[Start of Attachment]

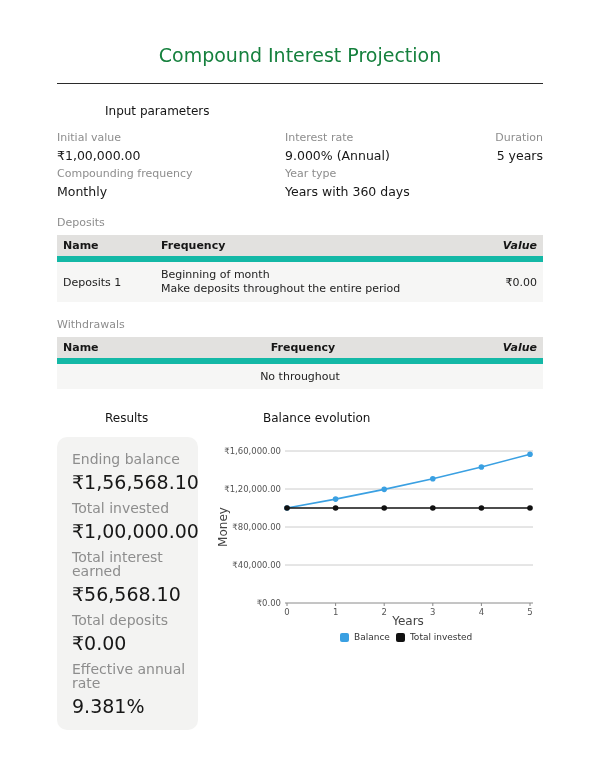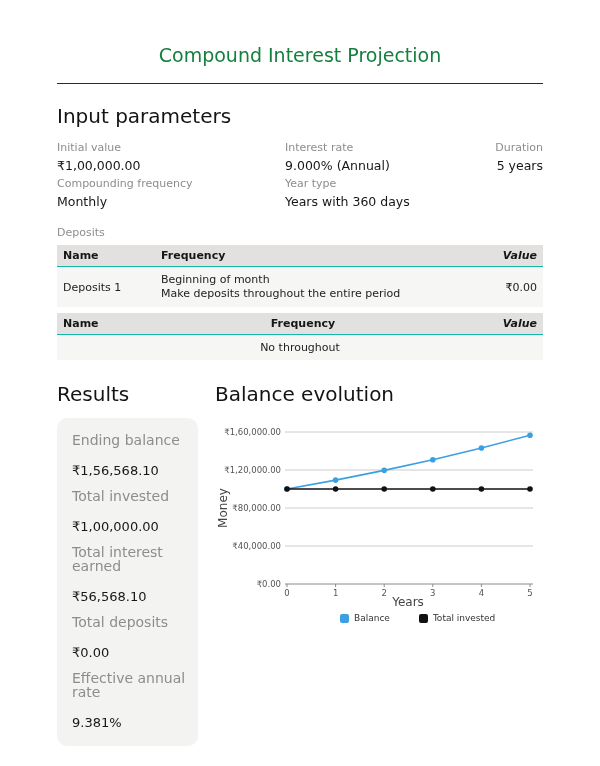--- a/index.html
+++ b/index.html
@@ -14,7 +14,7 @@
   .page-title { font-size:19px; font-weight:400; text-align:center; color:#15803d; }
   .title-rule { border:none; border-top:1.5px solid #2b2b2b; margin-top:17px; }
 
-  .section-heading { font-size:20px; font-weight:400; color:#141414; margin-top:20px; }
+  .section-heading { font-size:12px; font-weight:400; color:#141414; margin-top:20px;margin-left:48px; }
 
   .param-grid {
     display:grid;

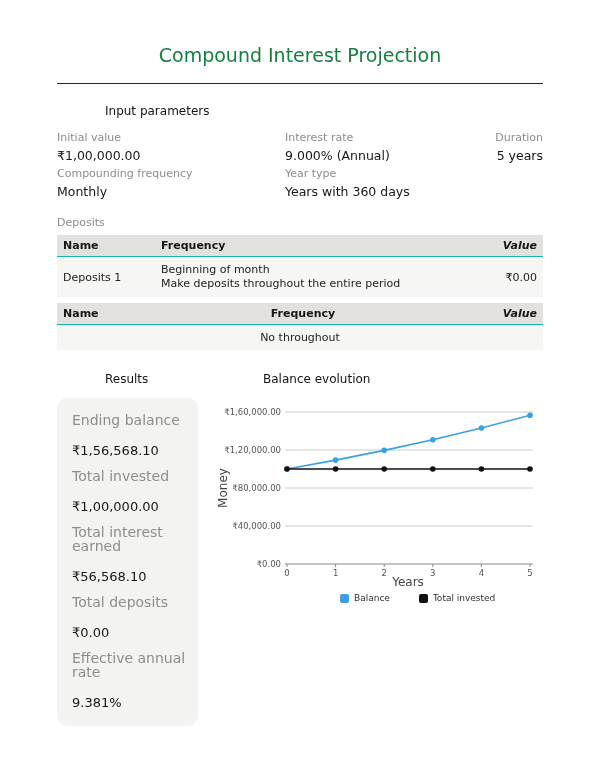--- a/index.html
+++ b/index.html
@@ -34,7 +34,7 @@
     font-weight:bold;
     color:#161616;
     padding:4px 6px;
-    border-bottom:1px solid #14b8a6;
+    border-bottom:6px solid #14b8a6;
     text-align:left;
   }
   thead th.center { text-align:center; }

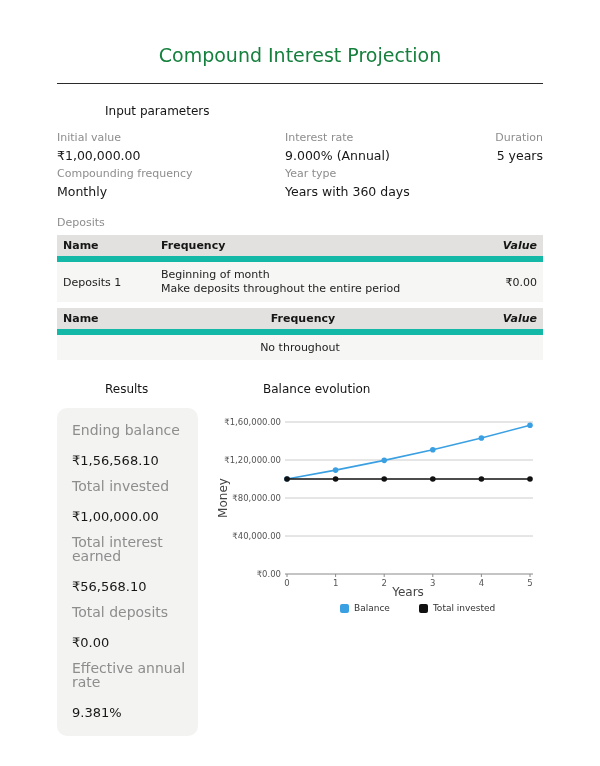--- a/index.html
+++ b/index.html
@@ -133,6 +133,7 @@
     </tbody>
   </table>
 
+  <div class="sub-label">Withdrawals</div>
   <table>
     <colgroup>
         <col class="c-name">

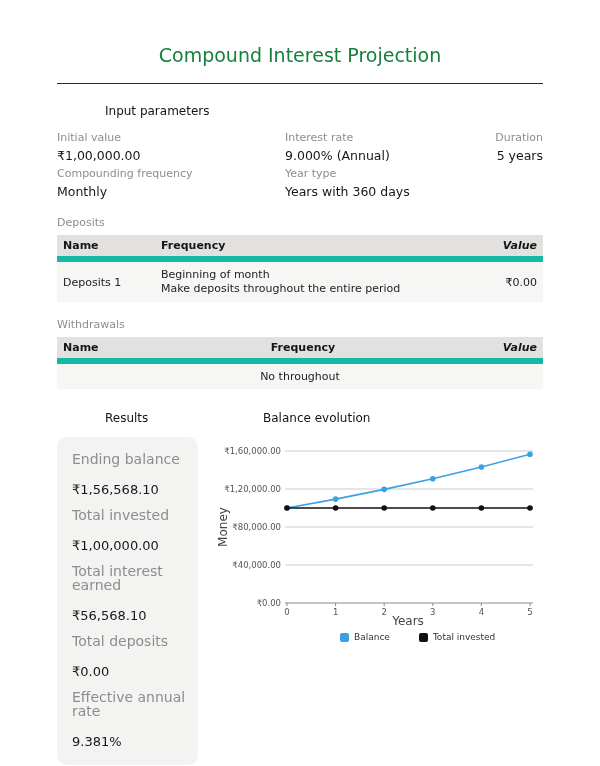--- a/index.html
+++ b/index.html
@@ -60,7 +60,7 @@
   }
   .r-item { margin-bottom:10px; }
   .r-label { font-size:14px; color:#8d8d8d; line-height:14px; }
-  .r-value { font-size:13px; color:#171717; line-height:17px; margin-top:15px; }
+  .r-value { font-size:19px; color:#171717; line-height:17px; margin-top:8px; }
 
   .chart-wrap { margin-top:10px; }
   svg { font-family:inherit; display:block; }

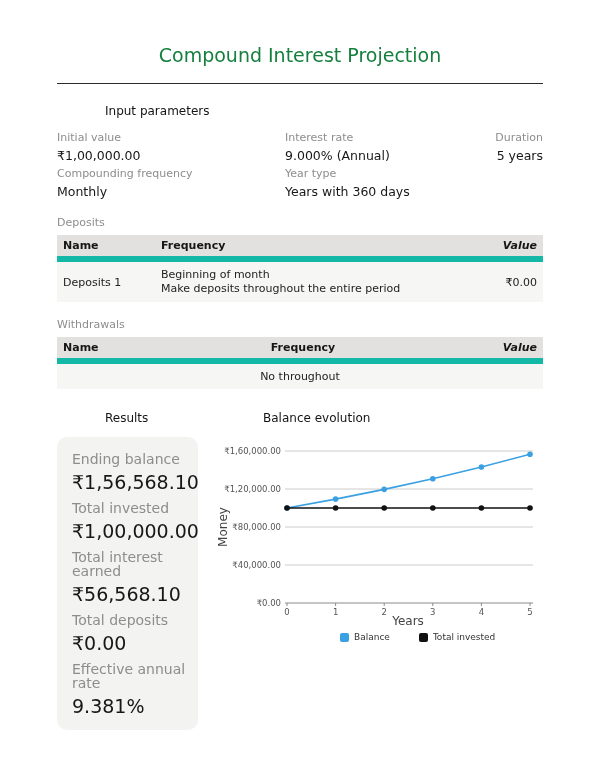--- a/index.html
+++ b/index.html
@@ -66,7 +66,7 @@
   svg { font-family:inherit; display:block; }
 
   .chart-legend {
-    display:flex; align-items:flex-end; gap:29px;
+    display:flex; align-items:flex-end; gap:6px;
     margin-left:125px; margin-top:1px;
     font-size:9px; color:#333;
   }

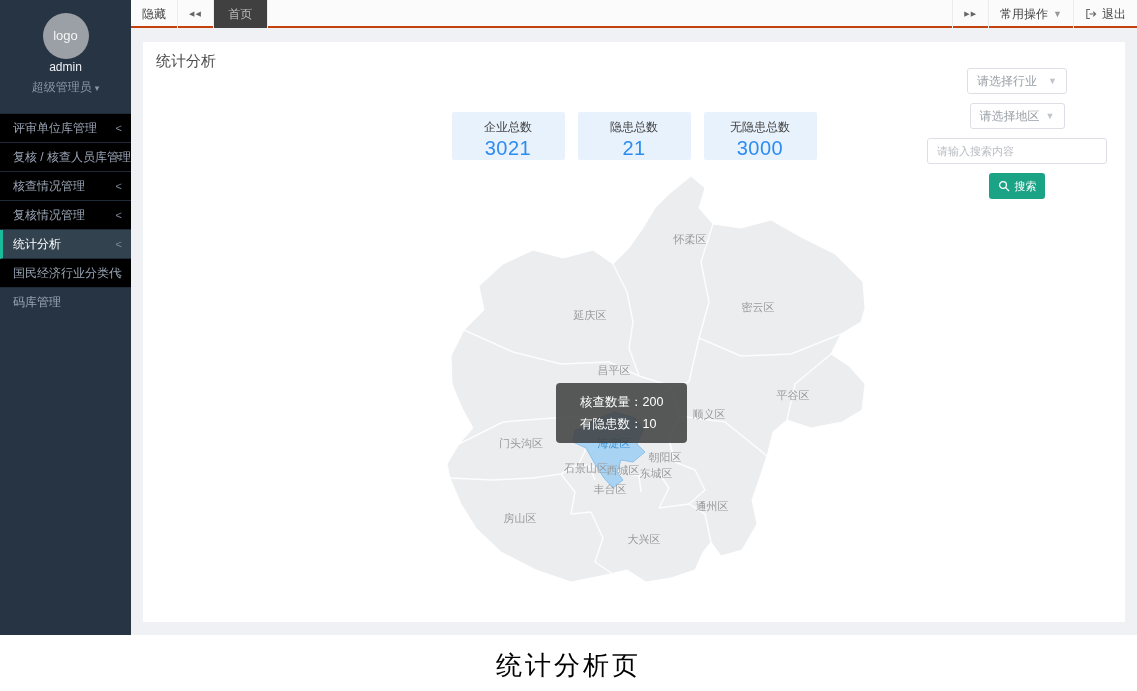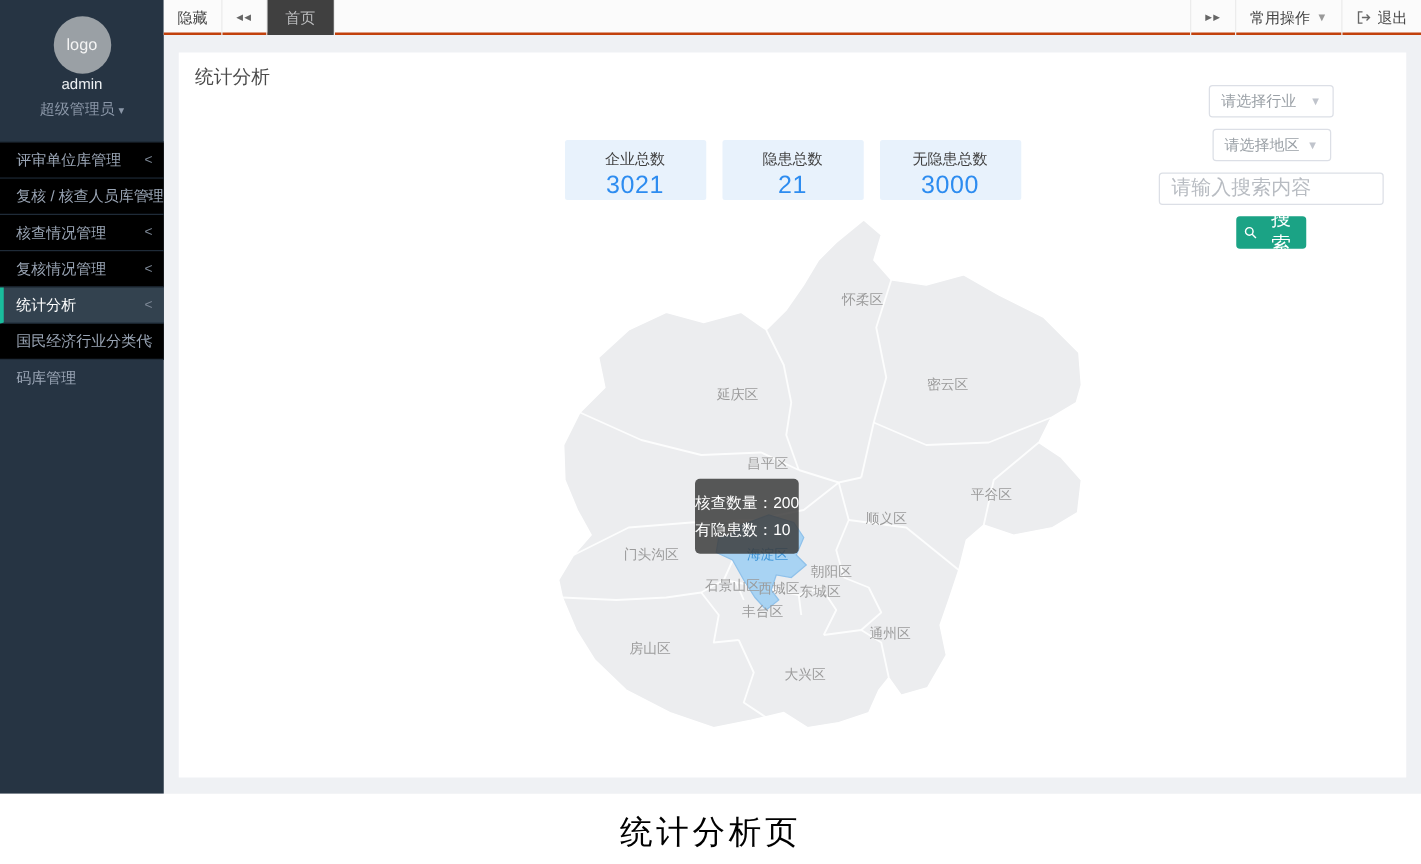--- a/index.html
+++ b/index.html
@@ -41,7 +41,7 @@
   .sel-industry { width:100px; } .sel-region { width:95px; }
   .sel .sel-caret { color:#c0c4cc; font-size:9px; }
   .search-input { width:180px; height:26px; border:1px solid #dcdfe6; border-radius:3px; padding:0 9px;
-                  font-size:16px; color:#8b5cf6; outline:none; }
+                  font-size:11px; color:#8b5cf6; outline:none; }
   .search-input::placeholder { color:#b8bcc2; }
   .btn-search { display:flex; align-items:center; justify-content:center; gap:5px; width:56px; height:26px;
                 background:#1ba385; color:#fff; font-size:16px; border:none; border-radius:3px; cursor:pointer; }

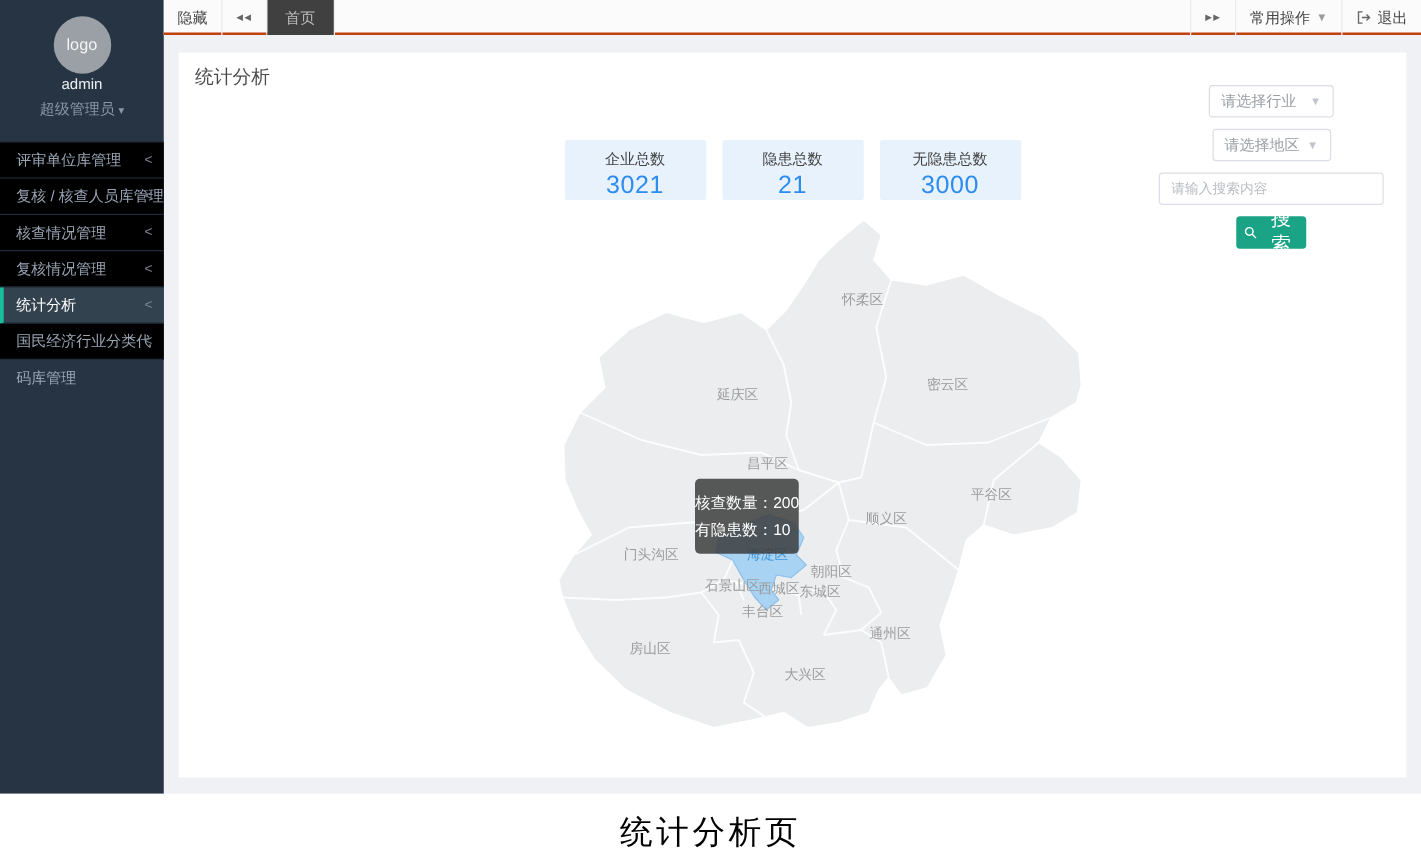--- a/index.html
+++ b/index.html
@@ -44,7 +44,7 @@
                   font-size:11px; color:#8b5cf6; outline:none; }
   .search-input::placeholder { color:#b8bcc2; }
   .btn-search { display:flex; align-items:center; justify-content:center; gap:5px; width:56px; height:26px;
-                background:#1ba385; color:#fff; font-size:16px; border:none; border-radius:3px; cursor:pointer; }
+                background:#1ba385; color:#fff; font-size:11px; border:none; border-radius:3px; cursor:pointer; }
 
   .stats { position:absolute; left:0; top:70px; width:100%; display:flex; justify-content:center; gap:13px; }
   .stat-card { width:113px; height:48px; background:#e8f2fc; border-radius:2px; text-align:center; }

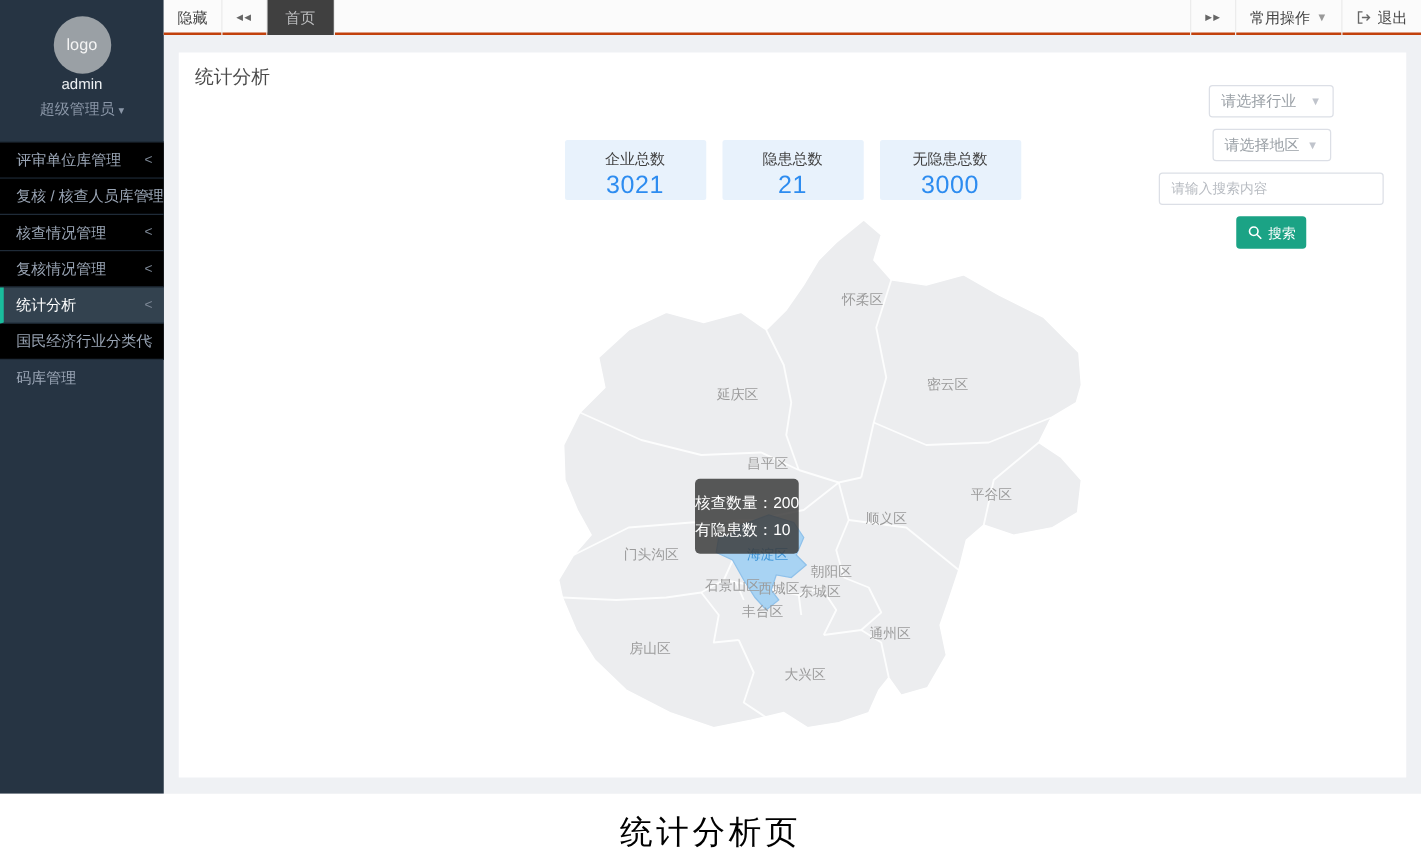--- a/index.html
+++ b/index.html
@@ -59,7 +59,7 @@
   .d-label { font-size:11px; fill:#9b9b9b; }
   .d-label.hl-label { fill:#3d94d8; }
   .tooltip { position:absolute; left:113px; top:213px; background:rgba(60,60,60,.85); border-radius:4px;
-             padding:8px 0; color:#fff; font-size:12.5px; line-height:22px; white-space:nowrap; }
+             padding:8px 24px; color:#fff; font-size:12.5px; line-height:22px; white-space:nowrap; }
 
   .caption { width:1137px; margin-top:13px; text-align:center; font-family:"DejaVu Serif","Liberation Serif",serif;
              font-size:26px; color:#000; letter-spacing:3px; }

[End of Attachment]

ABOUT THIS EXERCISE. Find the string "title" in the material above, and report every line where it occurs.

THE ANSWER.
   .page-title { font-size:19px; font-weight:400; text-align:center; color:#15803d; }
   .title-rule { border:none; border-top:1.5px solid #2b2b2b; margin-top:17px; }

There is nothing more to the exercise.